A Streamlit-based tool for analysing a website’s semantic cohesion and topical drift using embeddings, internal link data, and performance metrics.
This visualiser helps SEO teams and content strategists identify:
- Pages that drift away from the site’s topical centre
- Pages that are semantically aligned but underlinked
- Pages that are semantically distant but performing well
- Areas of topical opportunity or dilution
The radial “orbit” map displays each page’s relationship to your site’s topical core — combining semantic, structural, and performance signals.
app.py
requirements.txt
core/
data_loader.py
metrics.py
processing.py
projection.py
radial_layout.py
ui/
layout.py
visuals.py
utils/
logger.py
normalise.py
parser.py
- app.py — Streamlit entrypoint; wires UI → core → chart
- core/data_loader.py — reads Screaming Frog CSV + GSC CSV, normalises URLs, merges
- core/processing.py — builds semantic centroid, adds similarity / distance columns
- core/projection.py — runs UMAP and creates x/y coordinates
- core/radial_layout.py — helper for orbit-style plotting (polar → cartesian)
- core/metrics.py — site-level KPIs (cohesion, % in centre, average drift)

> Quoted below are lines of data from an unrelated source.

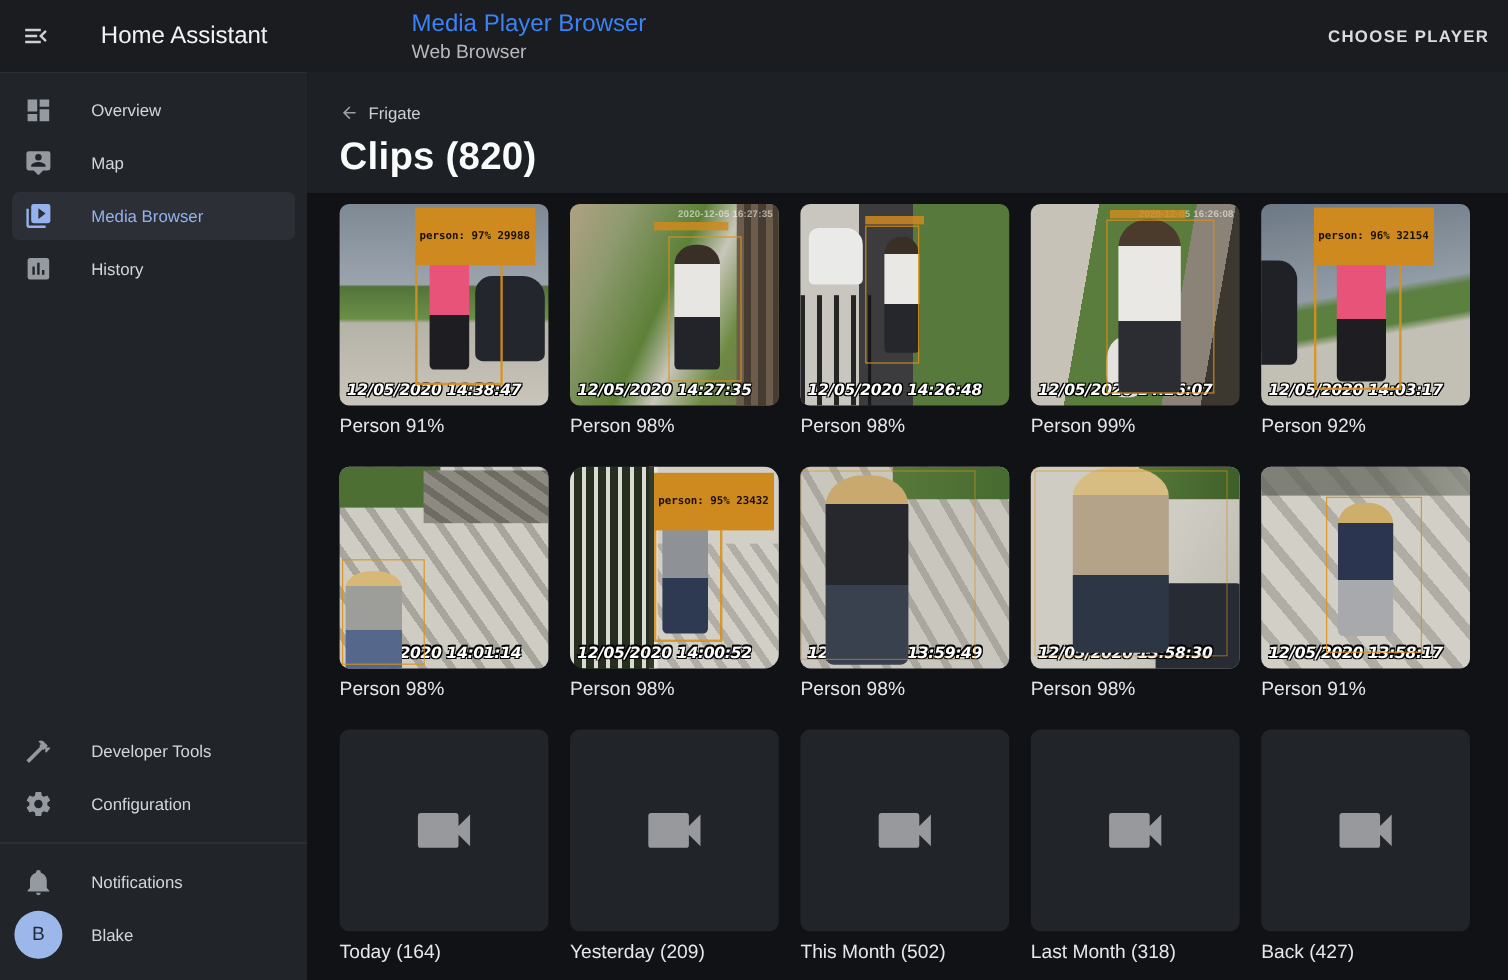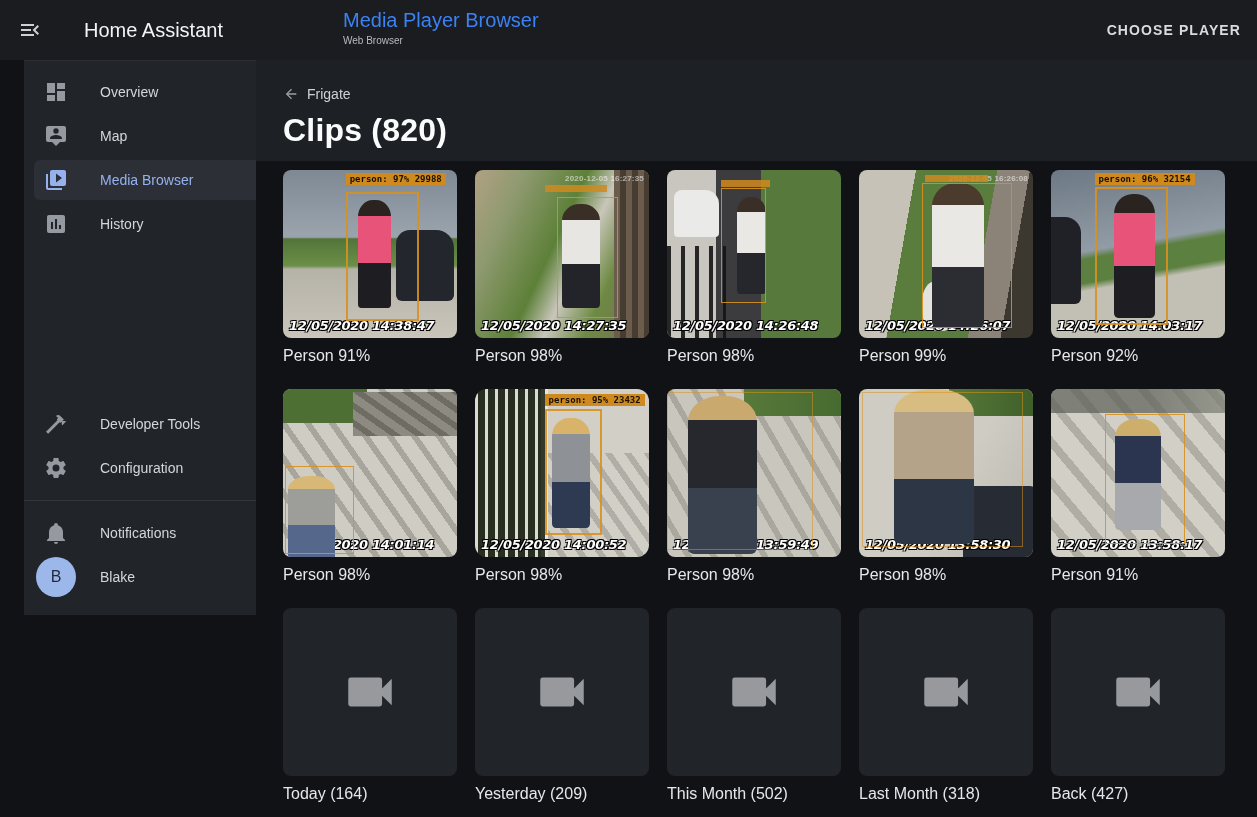--- a/index.html
+++ b/index.html
@@ -8,29 +8,29 @@
 
   
   #topbar { position:absolute; left:0; top:0; width:1257px; height:60px;
             background:#1a1c1f; z-index:10; }
   #menu-btn { position:absolute; left:18px; top:18px; width:24px; height:24px;
               color:#cdd0d4; cursor:pointer; }
   #app-title { position:absolute; left:84px; top:0; line-height:60px;
                font-size:20px; color:#f2f3f4; }
   #page-title-group { position:absolute; left:343px; top:9px; }
   #page-title { font-size:20px; color:#3b82f6; }
-  #page-subtitle { font-size:10px; color:#b6bac0; margin-top:3px; }
+  #page-subtitle { font-size:16px; color:#b6bac0; margin-top:3px; }
   #choose-player { position:absolute; right:16px; top:0; height:60px; border:none;
                    background:transparent; color:#d9dbde; font-size:14px; font-weight:600;
                    letter-spacing:1.1px; cursor:pointer; font-family:inherit; }
 
   
-  #sidebar { position:absolute; left:0; top:60px; width:256px; height:555px;
+  #sidebar { position:absolute; left:0; top:60px; width:256px; height:757px;
              background:#212429; display:flex; flex-direction:column;
-             border-top:1px solid #2b2e33;margin-left:24px; }
+             border-top:1px solid #2b2e33; }
   .side-list { padding-top:7px; }
   .side-item { display:flex; align-items:center; height:40px; margin:4px 10px;
                padding-left:10px; border-radius:6px; cursor:pointer; color:#d4d6da; }
   .side-item .s-icon { width:24px; height:24px; color:#9599a0; flex:none; }
   .side-item .s-label { margin-left:32px; font-size:14px; white-space:nowrap; }
   .side-item.selected { background:#2c2f36; color:#95b2ee; }
   .side-item.selected .s-icon { color:#95b2ee; }
   #side-spacer { flex:1; }
   #side-divider { height:1px; background:#33363c; margin:8px 0; }
   #user-item .avatar { width:40px; height:40px; margin-left:-8px; border-radius:50%;
@@ -59,21 +59,21 @@
   .caption { margin-top:9px; font-size:16px; color:#e6e7e9; }
 
   .ts { position:absolute; left:6px; bottom:5px; font-family:"DejaVu Sans", sans-serif;
         font-weight:800; font-style:italic; font-size:13px; color:#fff; letter-spacing:-0.3px;
         text-shadow:1px 1px 0 #000,-1px -1px 0 #000,1px -1px 0 #000,-1px 1px 0 #000;
         white-space:nowrap;text-align:center; }
   .osd { position:absolute; right:5px; top:4px; font-size:8px; font-weight:bold;
          color:rgba(255,255,255,0.55); display:none; letter-spacing:0.2px; }
   .tag { position:absolute; display:none; background:#cf8a1f; color:#181000;
          font-family:"DejaVu Sans Mono", monospace; font-weight:bold; font-size:9px;
-         padding:1px 4px; white-space:nowrap; z-index:3; }
+         padding:19px 4px; white-space:nowrap; z-index:3; }
   .tag-small { position:absolute; display:none; width:36%; height:7px;
                background:rgba(207,138,31,0.85); z-index:3; }
   .bbox { position:absolute; border:2px solid rgba(216,145,30,0.9); z-index:2; }
   .person { position:absolute; z-index:1;
             background:linear-gradient(180deg, var(--hair) 0 15%, var(--top) 15% 58%, var(--legs) 58% 100%);
             border-radius:45% 45% 10% 10% / 16% 16% 4% 4%; }
   .propA,.propB { position:absolute; display:none; }
 
   
   .scene-1 { background:linear-gradient(180deg,#7e8994 0%,#9aa3ac 38%,#9aa3ac 40%,#53743a 41%,#6b8f47 57%,#b5b2a8 59%,#c9c5ba 100%); }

- ui/layout.py — sidebar controls
- ui/visuals.py — Altair radial chart (interactive visualisation)
- utils/ — small helpers (logging, normalisation, parsing)

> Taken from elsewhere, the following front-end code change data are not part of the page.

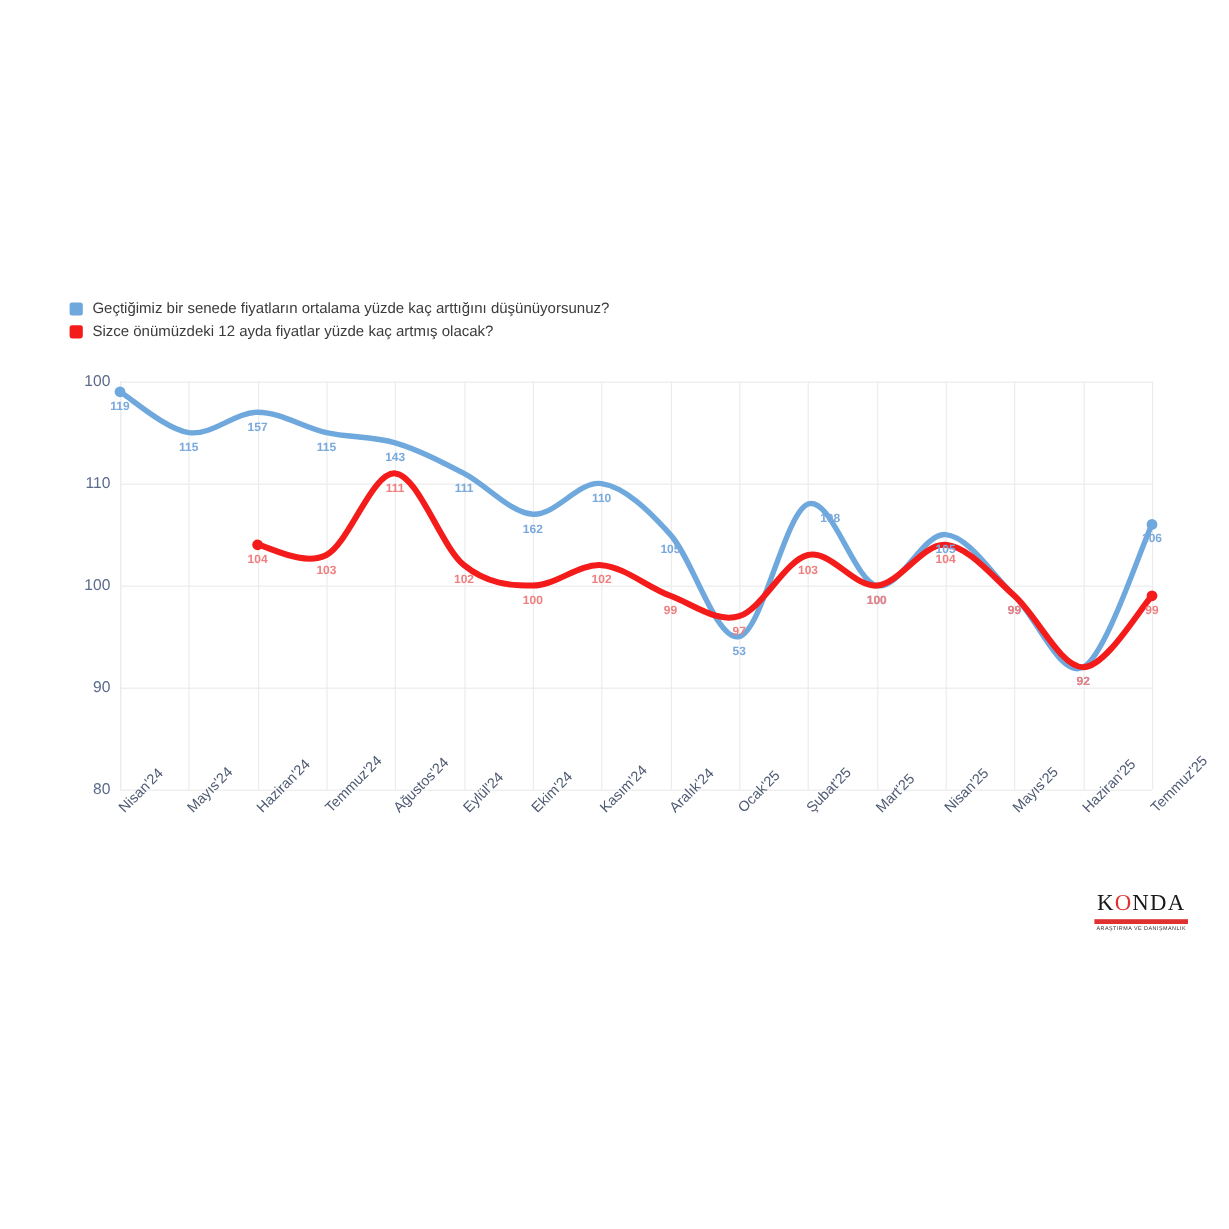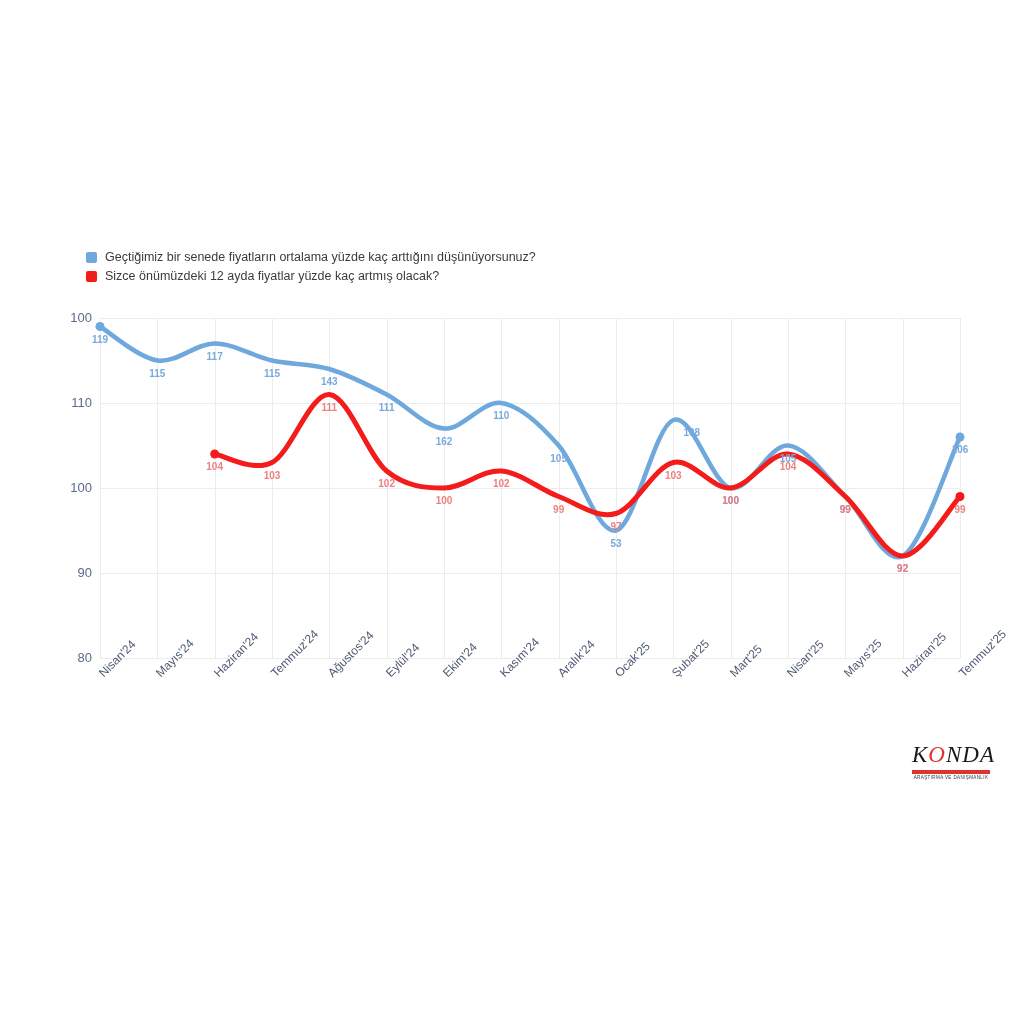--- a/index.html
+++ b/index.html
@@ -26,21 +26,20 @@
   .legend {
     position: absolute;
     left: 58px;
     top: 250px;
     width: 700px;
   }
   .legend-row {
     display: flex;
     align-items: center;
     margin-bottom: 4px;
-    margin-left: 28px;
   }
   .legend-swatch {
     width: 11px;
     height: 11px;
     border-radius: 2px;
     margin-right: 8px;
     flex: none;
   }
   .legend-label {
     font-size: 12.5px;
@@ -128,25 +127,24 @@
   .pt-label.red { color: #f08080; }
   
   .logo {
     position: absolute;
     left: 912px;
     top: 742px;
     width: 78px;
     text-align: center;
   }
   .logo-word {
-    font-size: 23px;
+    font-size: 19px;
     letter-spacing: 1px;
     color: #1a1a1a;
     font-family: "Liberation Serif", serif;
-    font-style: italic;
   }
   .logo-word .o-mark {
     color: #e03131;
   }
   .logo-bar {
     width: 100%;
     height: 4px;
     background: #e03131;
     margin-top: 2px;
   }
@@ -207,21 +205,21 @@
       <svg class="series" viewBox="0 0 860 340" preserveAspectRatio="none">
         <path d="M 0.00 8.50 C 9.56 14.17, 38.22 39.67, 57.33 42.50 C 76.44 45.33, 95.56 25.50, 114.67 25.50 C 133.78 25.50, 152.89 38.25, 172.00 42.50 C 191.11 46.75, 210.22 45.33, 229.33 51.00 C 248.44 56.67, 267.56 66.58, 286.67 76.50 C 305.78 86.42, 324.89 109.08, 344.00 110.50 C 363.11 111.92, 382.22 82.17, 401.33 85.00 C 420.44 87.83, 439.56 106.25, 458.67 127.50 C 477.78 148.75, 496.89 216.75, 516.00 212.50 C 535.11 208.25, 554.22 109.08, 573.33 102.00 C 592.44 94.92, 611.56 165.75, 630.67 170.00 C 649.78 174.25, 668.89 126.08, 688.00 127.50 C 707.11 128.92, 726.22 160.08, 745.33 178.50 C 764.44 196.92, 783.56 247.92, 802.67 238.00 C 821.78 228.08, 850.44 138.83, 860.00 119.00" fill="none" stroke="#6fa8dc" stroke-width="4.5" stroke-linecap="round" stroke-linejoin="round"></path>
         <circle cx="0" cy="8.5" r="4.5" fill="#6fa8dc"></circle>
         <circle cx="860" cy="119" r="4.5" fill="#6fa8dc"></circle>
         <path d="M 114.67 136.00 C 124.22 137.42, 152.89 154.42, 172.00 144.50 C 191.11 134.58, 210.22 75.08, 229.33 76.50 C 248.44 77.92, 267.56 137.42, 286.67 153.00 C 305.78 168.58, 324.89 170.00, 344.00 170.00 C 363.11 170.00, 382.22 151.58, 401.33 153.00 C 420.44 154.42, 439.56 171.42, 458.67 178.50 C 477.78 185.58, 496.89 201.17, 516.00 195.50 C 535.11 189.83, 554.22 148.75, 573.33 144.50 C 592.44 140.25, 611.56 171.42, 630.67 170.00 C 649.78 168.58, 668.89 134.58, 688.00 136.00 C 707.11 137.42, 726.22 161.50, 745.33 178.50 C 764.44 195.50, 783.56 238.00, 802.67 238.00 C 821.78 238.00, 850.44 188.42, 860.00 178.50" fill="none" stroke="#f41b1b" stroke-width="5" stroke-linecap="round" stroke-linejoin="round"></path>
         <circle cx="114.66666666666667" cy="136" r="4.5" fill="#f41b1b"></circle>
         <circle cx="860" cy="178.5" r="4.5" fill="#f41b1b"></circle>
       </svg>
   <div class="pt-label blue" style="left: 0px; top: 15.5px;">119</div>
       <div class="pt-label blue" style="left: 57.3333px; top: 49.5px;">115</div>
-      <div class="pt-label blue" style="left: 114.667px; top: 32.5px;">117</div>
+      <div class="pt-label blue" style="left: 114.667px; top: 32.5px;">157</div>
       <div class="pt-label blue" style="left: 172px; top: 49.5px;">115</div>
       <div class="pt-label blue" style="left: 229.333px; top: 58px;">143</div>
       <div class="pt-label blue" style="left: 286.667px; top: 83.5px;">111</div>
       <div class="pt-label blue" style="left: 344px; top: 117.5px;">162</div>
       <div class="pt-label blue" style="left: 401.333px; top: 92px;">110</div>
       <div class="pt-label blue" style="left: 458.667px; top: 134.5px;">105</div>
       <div class="pt-label blue" style="left: 516px; top: 219.5px;">53</div>
       <div class="pt-label blue" style="left: 573.333px; top: 109px; padding-left: 37px;">108</div>
       <div class="pt-label blue" style="left: 630.667px; top: 177px;">100</div>
       <div class="pt-label blue" style="left: 688px; top: 134.5px;">105</div>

git clone https://github.com/lukegravity/semantic-drift-analyzer.git
cd semantic-drift-analyzer
python -m venv .venv
.venv\Scripts\activate
pip install -r requirements.txt
streamlit run app.py
Then open your browser at the designated URL generated by Streamlit.
Upload the two CSVs (Screaming Frog + GSC), and the chart will render automatically.
The app expects two input files.
Must contain at least:
Address- An embeddings column (e.g.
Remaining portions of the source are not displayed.